In the case of comparing a knight to a samurai, each warrior used armor, weapons, and methods oriented towards the particular opponents of their day and age.
Therefore, neither can be looked upon as being universally more effective under all conditions against all manner of opponents. Having some small experience in the methods and weaponry of each, as well as a few cross-training opportunities, I offer my humble thoughts on the matter.
In 1881, she became the first woman on Japanese currency.

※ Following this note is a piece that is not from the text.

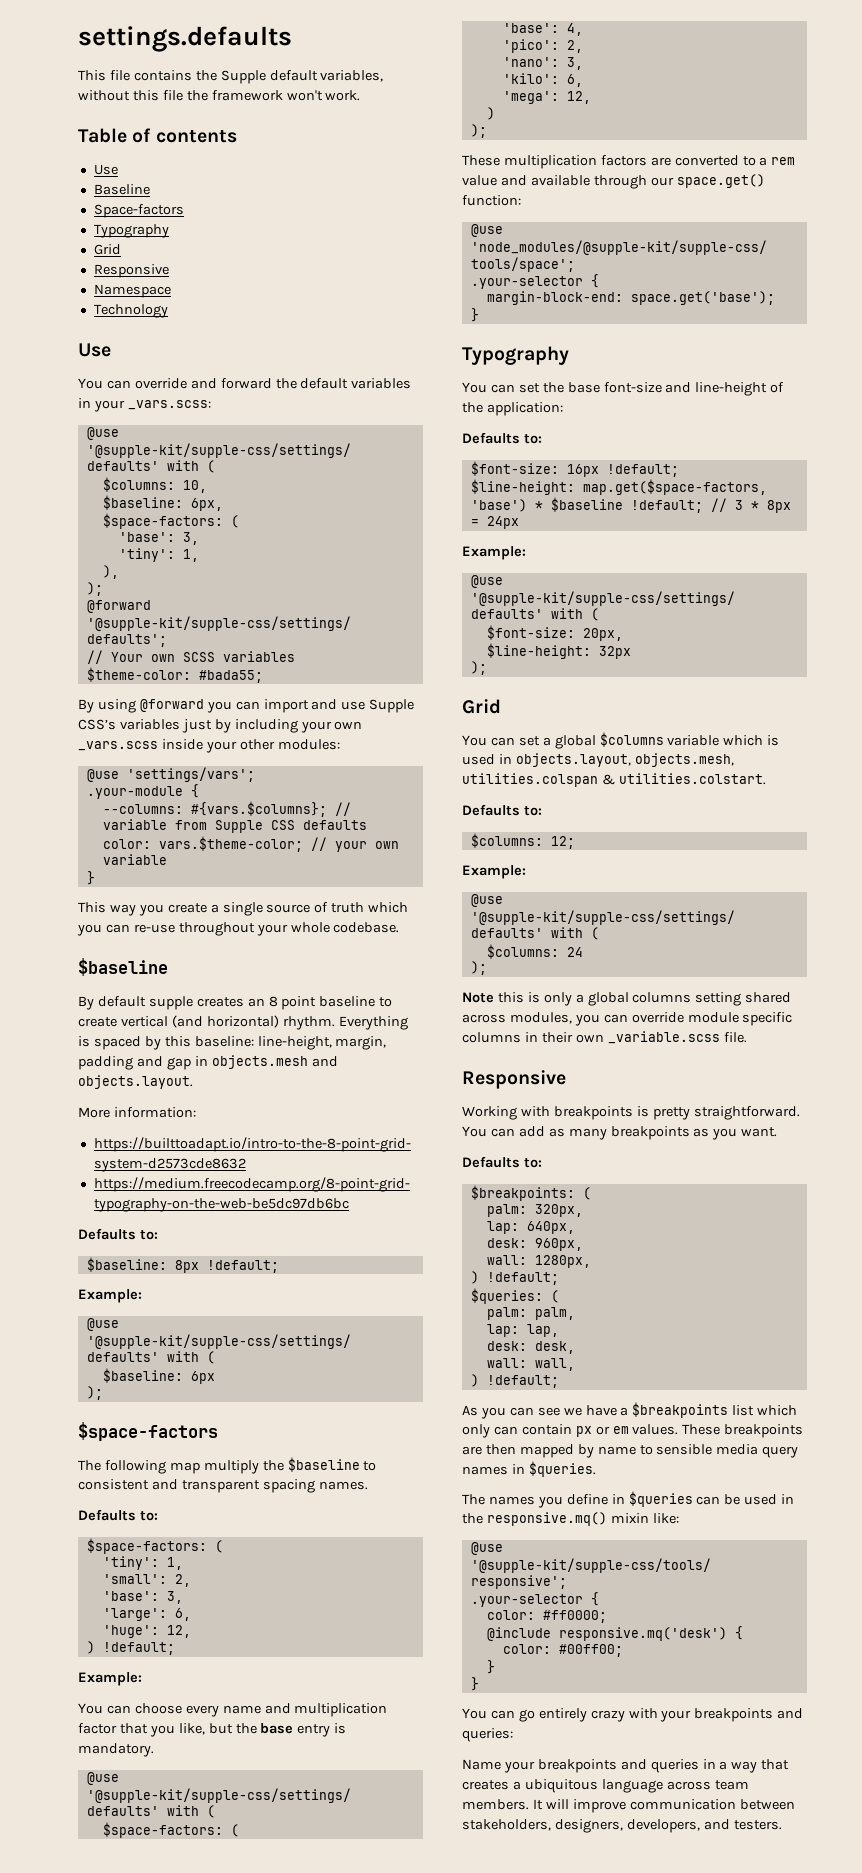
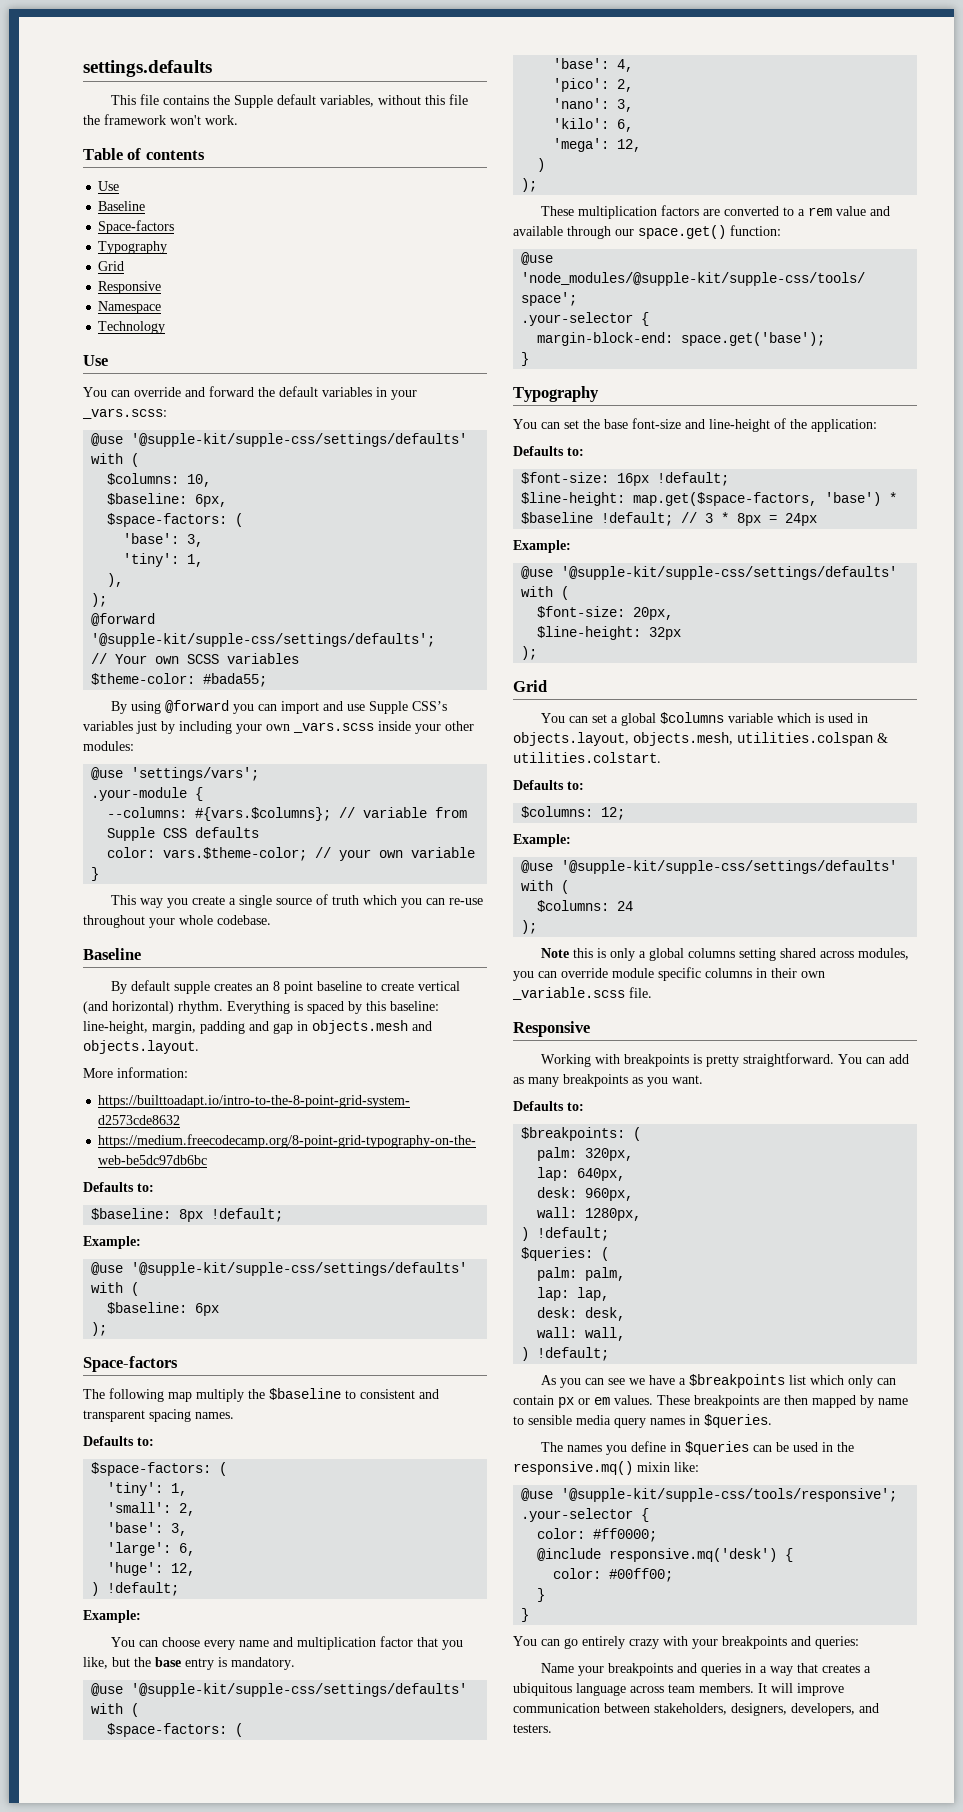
[78,958,168,976] $baseline -> [83,948,141,960] Baseline
[78,1422,218,1441] $space-factors -> [83,1356,178,1372] Space-factors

While she was leading a charge against Imperial Japanese Army troops she was shot in the chest.The thought of "who would win" in an actual fight between these martial experts of such dissimilar methods is intriguing.Who would emerge victorious or who was historically the better fighter is a question occasionally raised, but it is really a moot question.With the samurai though, we are dealing with a single, homogenous culture and one in which versions of their historical martial traditions have survived, in one form or another, fairly intact.Thus we have a somewhat better idea of the average samurai's training and ability through the centuries than compared to contemporary European warriors.The ability of each combatant to read or size up their opponent and the threat they posed would be an important consideration.Are both to be briefed on the nature of their opponent and his armaments?Will the samurai be wearing the older box-like Muromachi armor and armed with a tachi blade?Or will he wear the later close fitting Of course, for the sake of engaging discourse let us hypothesize just what would happen if these two comparable individuals, each highly trained and experienced in the respective fighting skills of their age, were to meet on the battlefield in single combat to the death (! As an amusing historical diversion we can at least make an educated guess to what would possibly be, not the result, so much as some of the key decisive elements of such an encounter.But the same comparative warriors during the 1400's for instance, were quite dissimilar.Each of the two historical warriors in question did fight with equivalent technologies, under fairly similar climates and terrain, and for similar reasons.